#### The problem:
Take each line of the entries below that contains "problemă" and copy it.
Data provided START
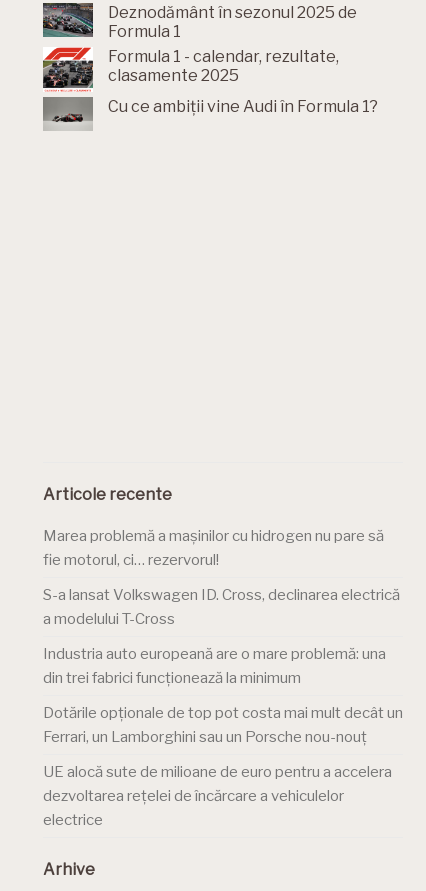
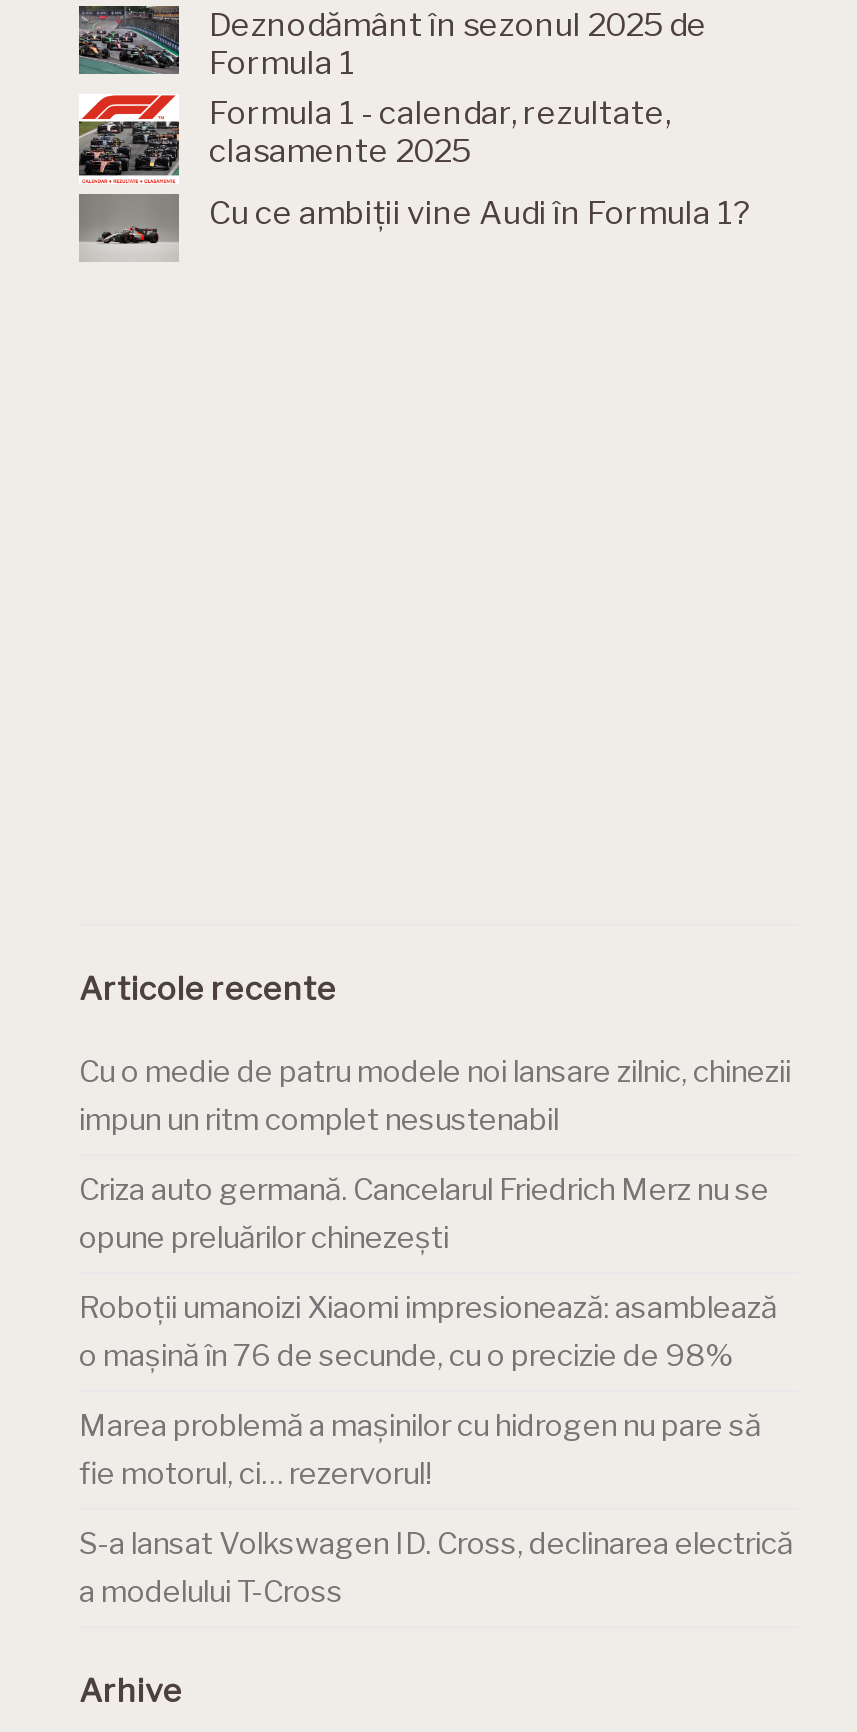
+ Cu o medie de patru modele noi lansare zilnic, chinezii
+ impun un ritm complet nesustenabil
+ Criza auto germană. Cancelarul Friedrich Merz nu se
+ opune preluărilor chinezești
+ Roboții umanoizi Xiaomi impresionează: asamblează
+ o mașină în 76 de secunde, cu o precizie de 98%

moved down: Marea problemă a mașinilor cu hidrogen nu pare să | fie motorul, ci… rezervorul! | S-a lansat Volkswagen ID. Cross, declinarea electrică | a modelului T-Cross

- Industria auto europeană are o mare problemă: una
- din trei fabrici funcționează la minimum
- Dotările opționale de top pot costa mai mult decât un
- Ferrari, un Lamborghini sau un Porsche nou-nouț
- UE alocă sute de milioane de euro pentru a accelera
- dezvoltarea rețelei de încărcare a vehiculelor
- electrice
Data provided END
#### Finished task:
moved down: Marea problemă a mașinilor cu hidrogen nu pare să | fie motorul, ci… rezervorul! | S-a lansat Volkswagen ID. Cross, declinarea electrică | a modelului T-Cross
- Industria auto europeană are o mare problemă: una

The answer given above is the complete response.